What kernel are you using? I have access to a cluster with kernel-3.10.0-123.20.1.el7.x86_64 where this happens
You're using tevent-0.9.24 and talloc-2.1.2 ?
SLE12 kernel: 3.12.39-47-default tevent: 0.9.21-2.4
I finally found the problem :-) What happens is the following: - The related winbindd_cli_state has a wb_req_read_send() or wb_resp_write_send() pending. That means there's tevent_fd registered with the kernel via epoll_ctl(...ADD) - A new winbindd child is fork'ed and winbindd_reinit_after_fork() -> close_conns_after_fork() starts to run, but didn't reach the related winbindd_cli_state yet. - The parent calls remove_client() on the related winbindd_cli_state maybe via remove_timed_out_clients(). - remove_client() calls close() before TALLOC_FREE(state) the close() doesn't remove the fd from the parents epoll set yet, as the socket fd is still open in the child. TALLOC_FREE(state) triggers tevent_req_received() on the pending wb_req_read or wb_req_write, which then triggers epoll_event_fd_destructor() -> epoll_update_event() -> epoll_del_event(). The results in epoll_ctl(DEL) returning EBADF because the fd is already closed in the parent. - As the socket fd was still open in the child, epoll_wait returns on event in the parent epoll queue, but the pointer in events.data.ptr is not valid anymore. So we need to make sure the close() comes after epoll_ctl(DEL) As a safe-guard epoll_del_event() should also call epoll_panic() if it gets EBADF, this would result in a fallback to the poll backend instead of crashing later.

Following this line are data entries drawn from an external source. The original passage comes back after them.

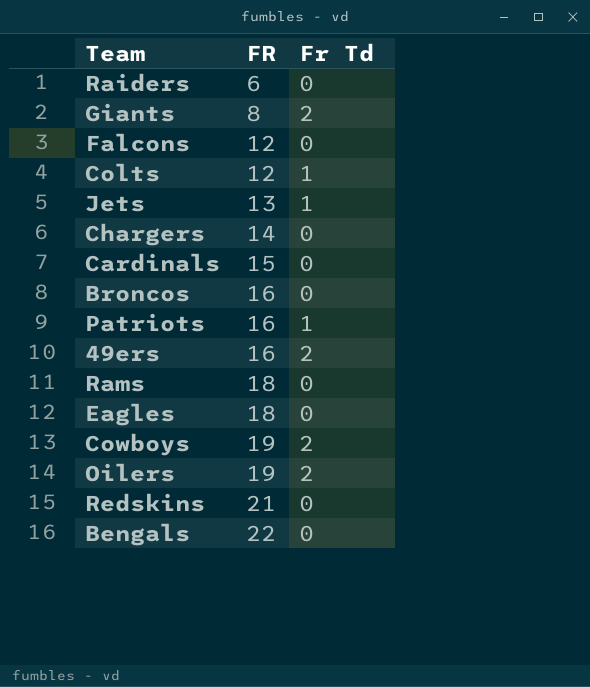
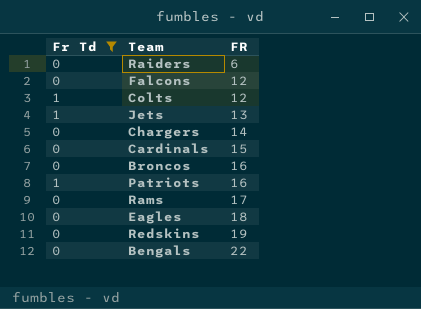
filter: none -> Fr Td != 2
column Fr Td | position: 3 -> 1
Rams | FR: 18 -> 17
Redskins | FR: 21 -> 19

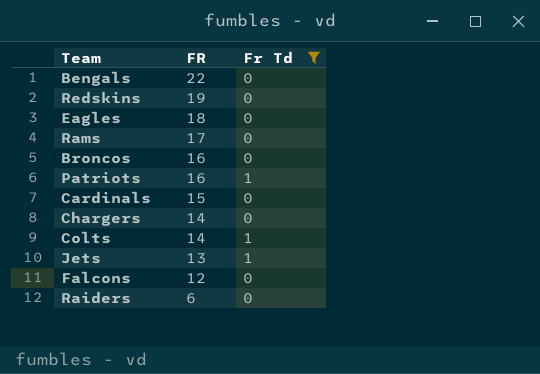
row order: FR ascending -> FR descending
column Fr Td | position: 1 -> 3
Colts | FR: 12 -> 14

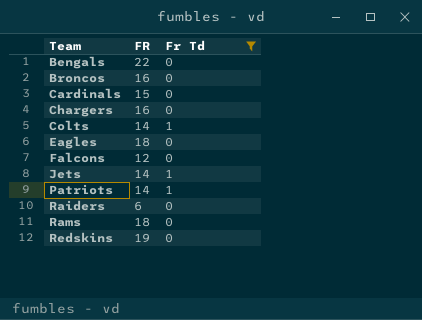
row order: FR descending -> Team ascending
Chargers | FR: 14 -> 16
Jets | FR: 13 -> 14
Patriots | FR: 16 -> 14
Rams | FR: 17 -> 18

(In reply to Stefan (metze) Metzmacher from comment #6) Great work tracking this one down Metze! I'll mark you down as assignee, as it looks like you've made much more progress on this than I did.

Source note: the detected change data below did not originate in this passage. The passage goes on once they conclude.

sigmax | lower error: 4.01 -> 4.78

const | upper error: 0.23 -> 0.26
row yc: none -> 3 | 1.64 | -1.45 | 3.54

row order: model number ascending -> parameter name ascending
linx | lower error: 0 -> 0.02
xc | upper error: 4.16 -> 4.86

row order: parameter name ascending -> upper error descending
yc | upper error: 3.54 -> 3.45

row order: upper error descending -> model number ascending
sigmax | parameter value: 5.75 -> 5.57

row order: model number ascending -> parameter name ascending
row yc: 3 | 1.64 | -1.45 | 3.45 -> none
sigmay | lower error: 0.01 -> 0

Created attachment 11075 [details] Patch for v4-2-test
Created attachment 11078 [details] Patch for v4-1-test
Reassigning to Karolin for inclusion in 4.2.next, 4.1.next.
(In reply to Jeremy Allison from comment #10) Pushed to autobuild-v4-[1|2]-test.
(In reply to Karolin Seeger from comment #11) Pushed to both branches. Closing out bug report. Thanks!